-------- Record extracts --------

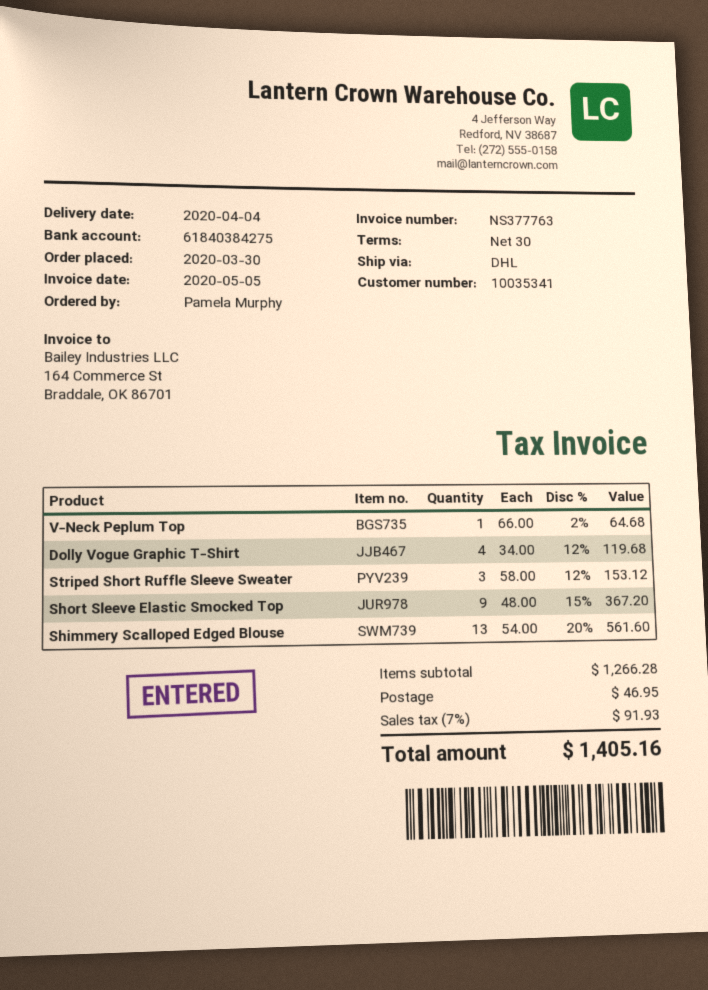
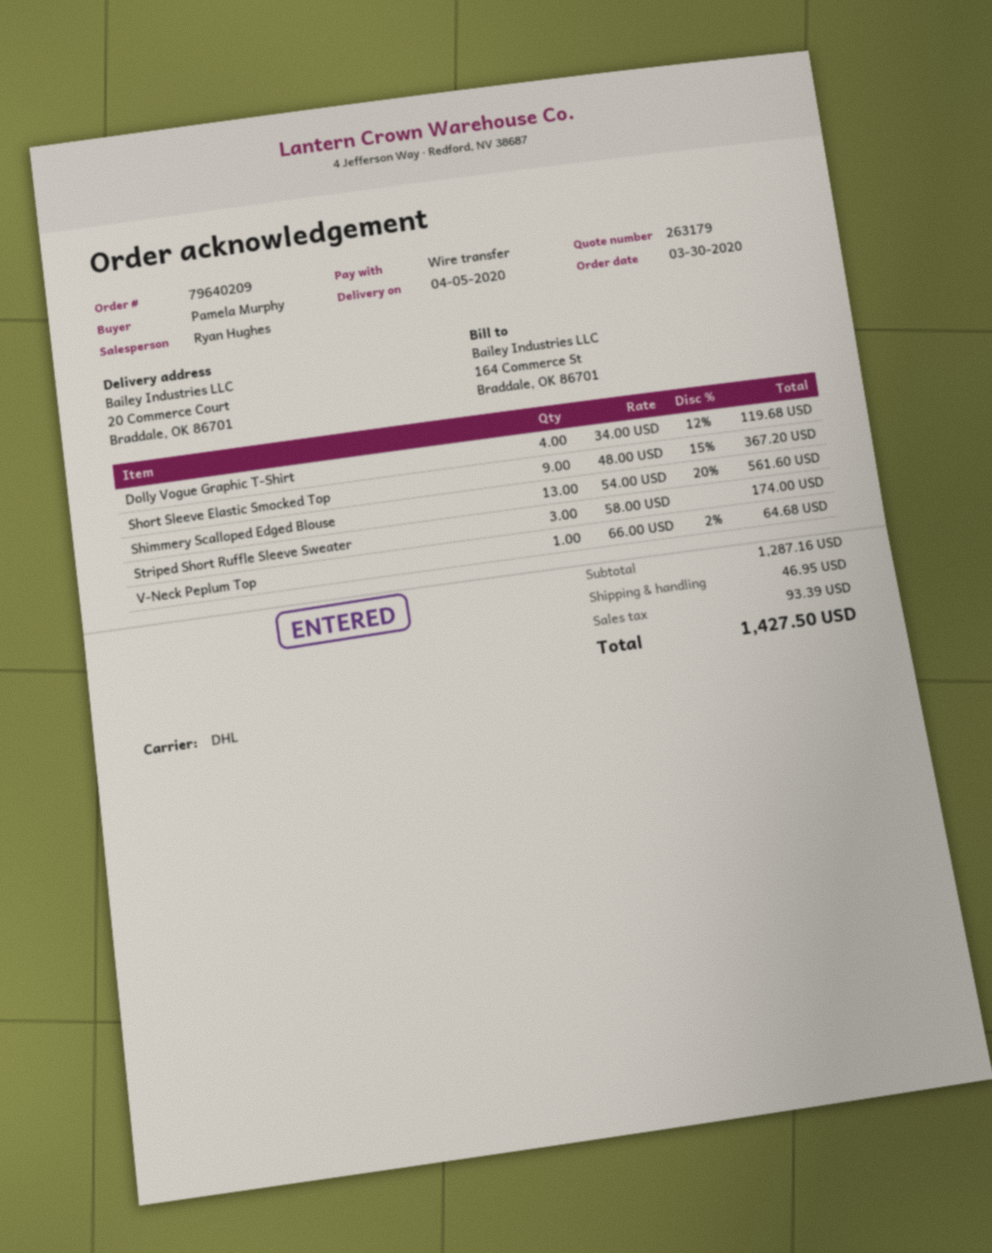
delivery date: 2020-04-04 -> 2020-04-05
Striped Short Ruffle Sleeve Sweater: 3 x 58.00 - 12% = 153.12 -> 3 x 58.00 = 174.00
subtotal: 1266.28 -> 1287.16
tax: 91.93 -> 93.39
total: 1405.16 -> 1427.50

--------
-------- Record extracts --------

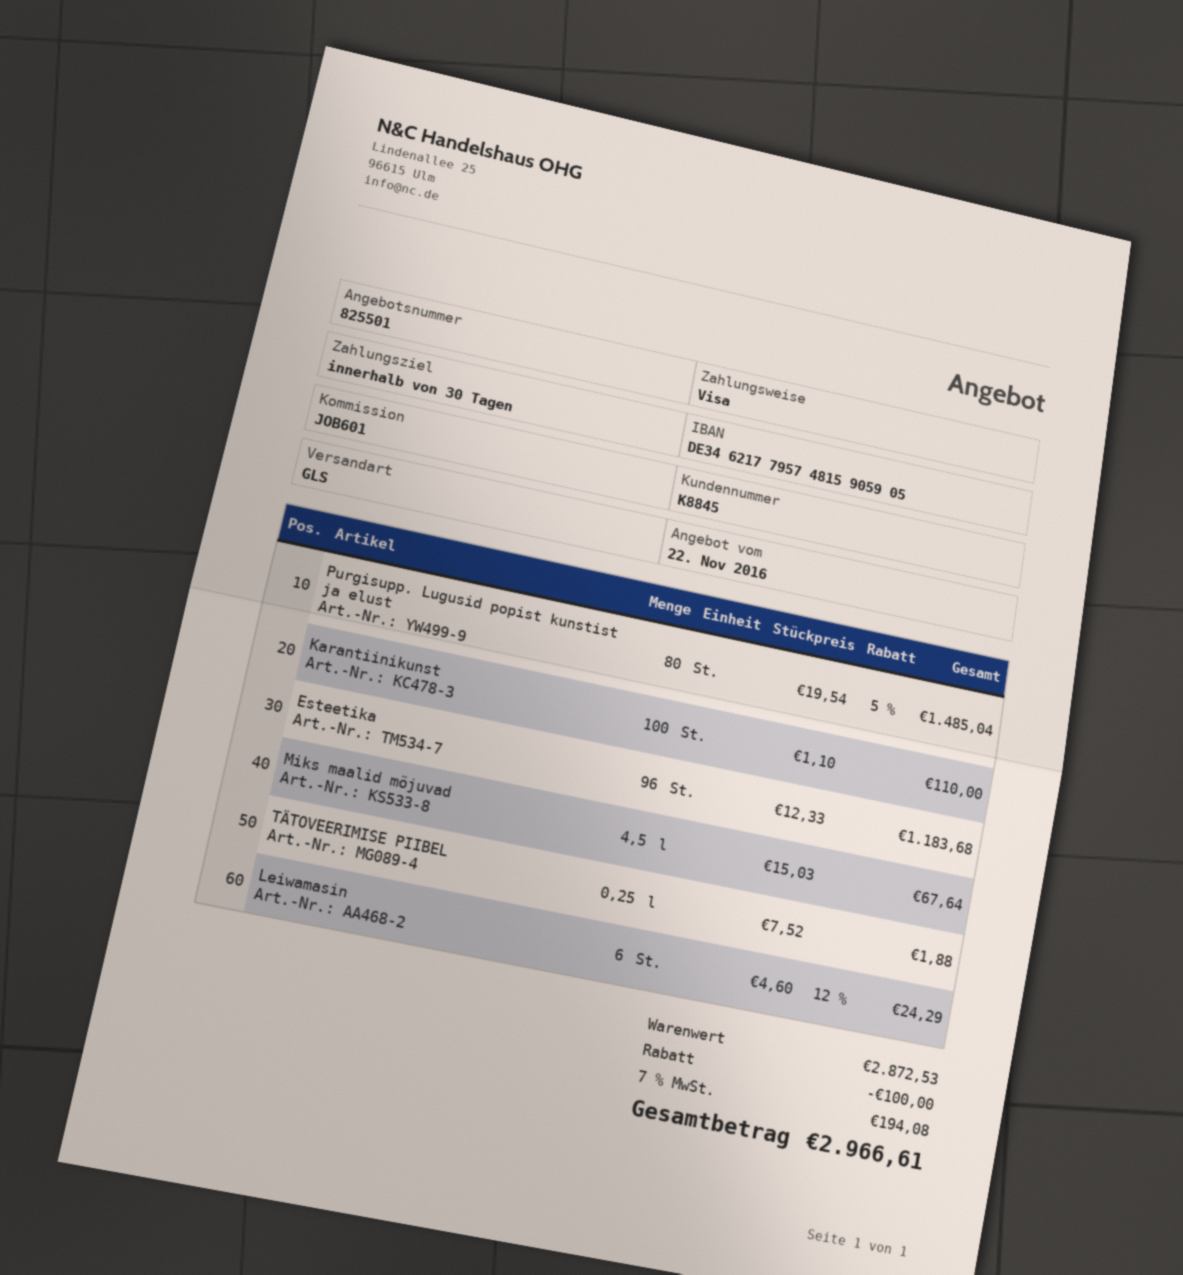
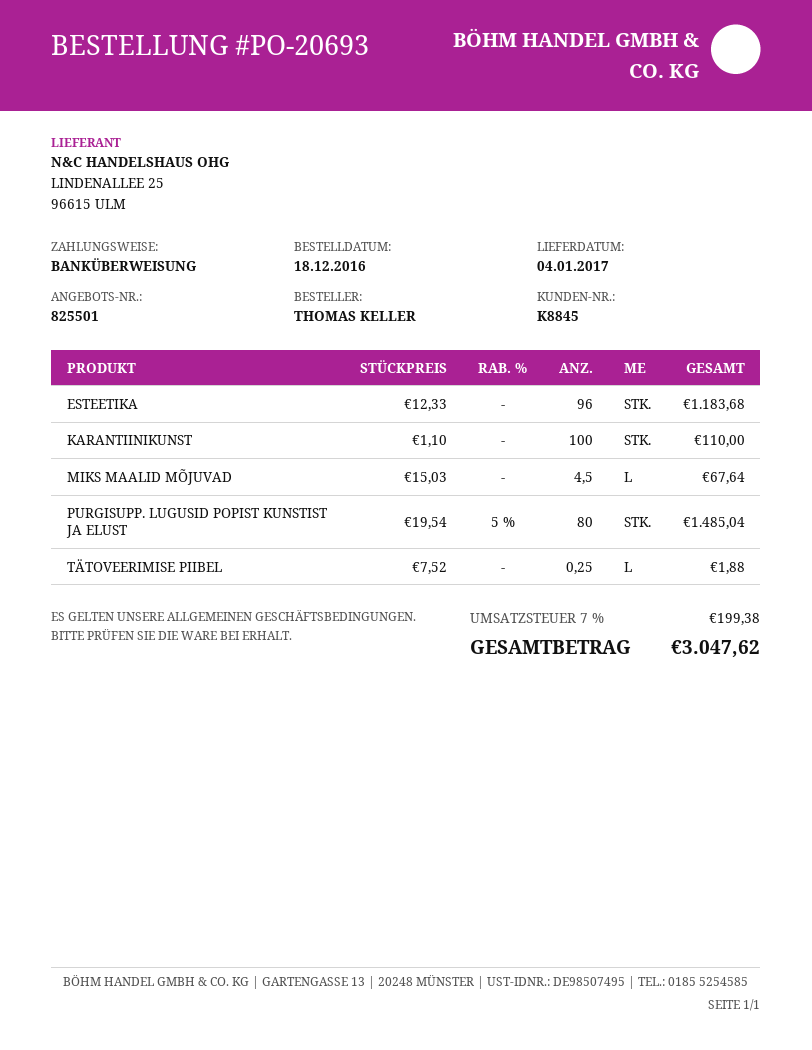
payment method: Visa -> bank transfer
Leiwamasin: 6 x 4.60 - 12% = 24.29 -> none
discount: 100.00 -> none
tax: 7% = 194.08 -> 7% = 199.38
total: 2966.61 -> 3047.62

--------

Instructions for the task: Search the entries for the word "none" and gather every line where it appears.

Result of this exercise:
Leiwamasin: 6 x 4.60 - 12% = 24.29 -> none
discount: 100.00 -> none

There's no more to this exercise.